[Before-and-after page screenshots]
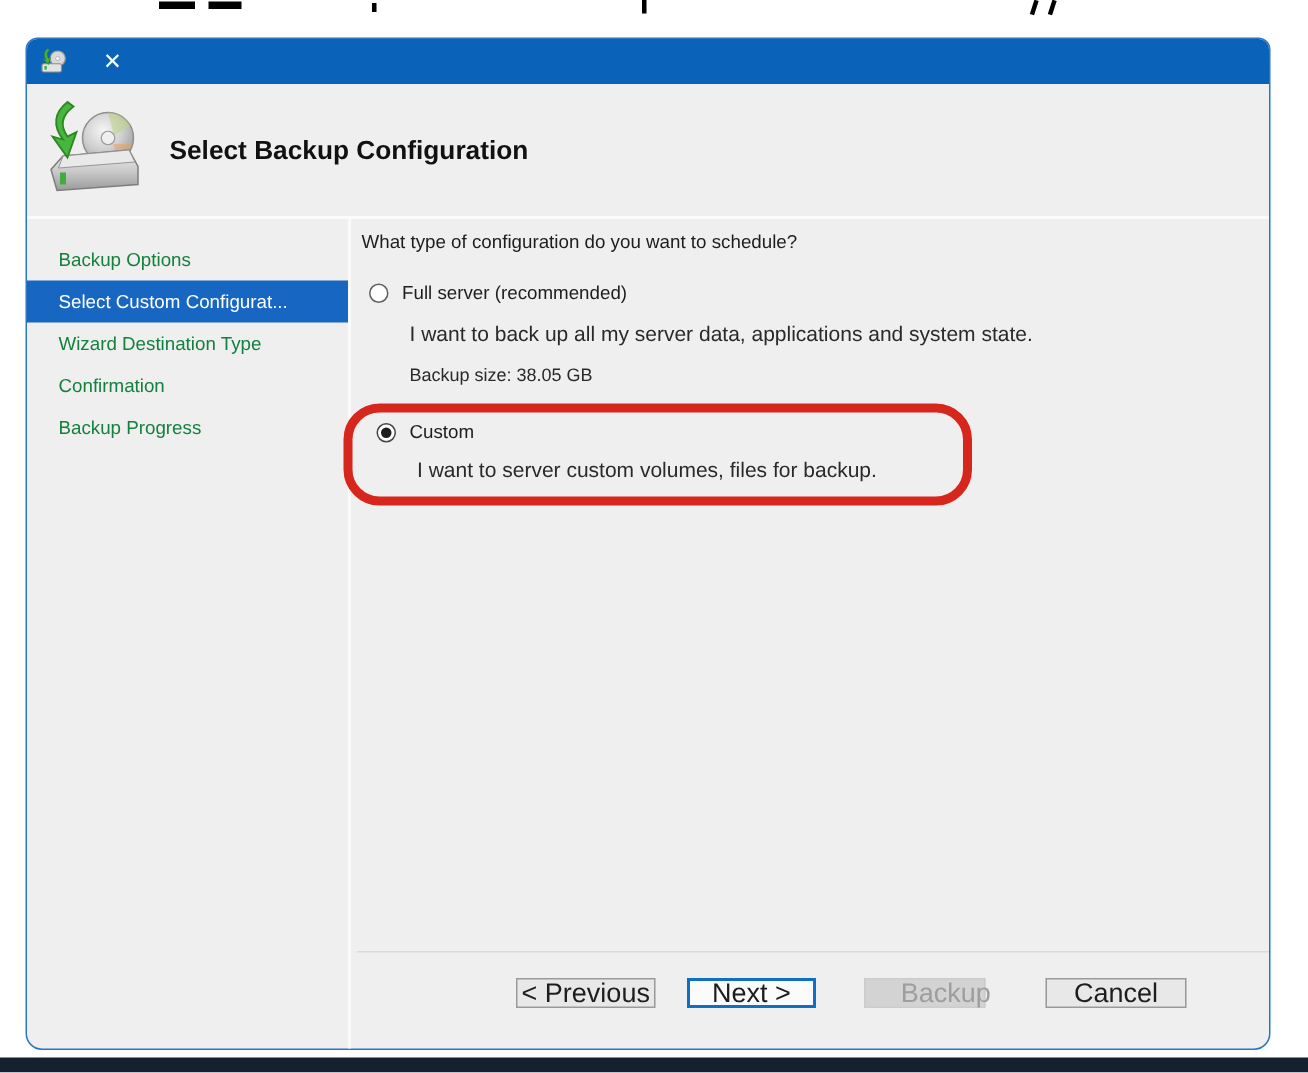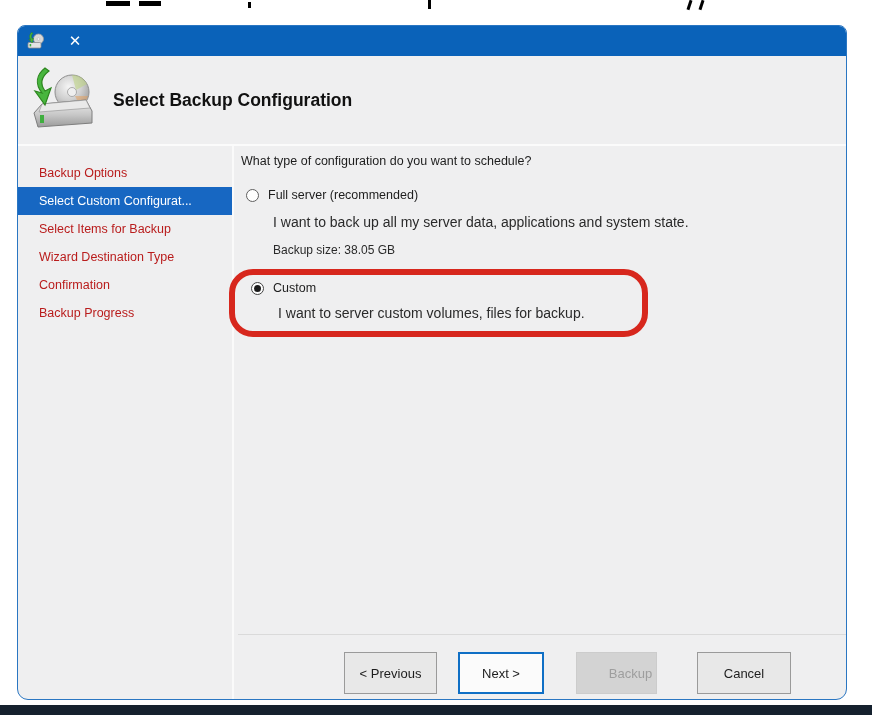--- a/index.html
+++ b/index.html
@@ -24,21 +24,21 @@
   .close-btn{width:44px;height:30px;display:flex;align-items:center;justify-content:center;
              color:#fff;font-size:15px;cursor:default;}
 
   .header{height:88px;display:flex;align-items:center;border-bottom:2px solid #fbfbfb;}
   .header-icon{width:68px;height:66px;margin-left:12px;flex:none;}
   .header-title{font-size:17.5px;font-weight:700;color:#111;margin-left:15px;}
 
   .wizard-body{display:flex;height:555px;}
 
   .sidebar{width:216px;flex:none;padding-top:13px;border-right:2px solid #fafafa;box-sizing:border-box;}
-  .side-item{height:28px;line-height:28px;padding-left:21px;font-size:12.5px;color:#b91c1c;
+  .side-item{height:28px;line-height:28px;padding-left:21px;font-size:12.5px;color:#15803d;
              white-space:nowrap;overflow:hidden;}
   .side-item.active{background:#1767c2;color:#ffffff;}
 
   .content{flex:1;padding:8px 18px 0 7px;position:relative;}
   .question{font-size:12.5px;color:#1d1d1d;margin:0 0 0 0;}
 
   .option-row{display:flex;align-items:center;margin:20px 0 0 5px;}
   .radio{width:13px;height:13px;border:1px solid #5f5f5f;border-radius:50%;background:#fefefe;
          flex:none;display:flex;align-items:center;justify-content:center;box-sizing:border-box;}
   .radio .dot{width:7px;height:7px;border-radius:50%;background:#1c1c1c;display:none;}
@@ -48,21 +48,21 @@
   .option-desc{font-size:14px;color:#2a2a2a;margin:12px 0 0 32px;}
   .backup-size{font-size:12px;color:#2a2a2a;margin:13px 0 0 32px;}
 
   
   .annotated-block{position:relative;margin:12px 0 4px -12px;width:386px;
                    border:6px solid #d7271d;border-radius:24px;padding:6px 10px 10px 11px;}
   .annotated-block .option-row{margin-top:0;}
   .annotated-block .option-desc{margin-top:10px;}
 
   .footer-line{position:absolute;left:220px;top:608px;width:610px;border-top:1px solid #dadada;}
-  .btn{position:absolute;top:626px;height:42px;box-sizing:border-box;font-size:13px;
+  .btn{position:absolute;top:626px;height:20px;box-sizing:border-box;font-size:18px;
        color:#1d1d1d;background:#e8e8e8;border:1px solid #9a9a9a;
        display:flex;align-items:center;justify-content:center;cursor:default;}
   .btn-previous{left:326px;width:93px;}
   .btn-next{left:440px;width:86px;border:2px solid #0f6fc5;background:#fbfbfb;}
   .btn-backup{left:558px;width:81px;background:#d3d3d3;border:1px solid #cccccc;color:#9e9e9e;padding-left:28px;}
   .btn-cancel{left:679px;width:94px;}
 </style>
 </head>
 <body>
 
@@ -116,21 +116,20 @@
       </svg>
     </span>
     <span class="header-title">Select Backup Configuration</span>
   </div>
 
   <div class="wizard-body">
 
     <div class="sidebar">
       <div class="side-item">Backup Options</div>
       <div class="side-item active">Select Custom Configurat...</div>
-      <div class="side-item">Select Items for Backup</div>
       <div class="side-item">Wizard Destination Type</div>
       <div class="side-item">Confirmation</div>
       <div class="side-item">Backup Progress</div>
     </div>
 
     <div class="content">
       <div class="question">What type of configuration do you want to schedule?</div>
 
       <div class="option-row">
         <span class="radio"></span>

■ **TASK DIRECTIONS**: Lines in the data that include the word "Select" should all be copied.

■ **TASK SOLUTION**:
     <span class="header-title">Select Backup Configuration</span>
       <div class="side-item active">Select Custom Configurat...</div>
-      <div class="side-item">Select Items for Backup</div>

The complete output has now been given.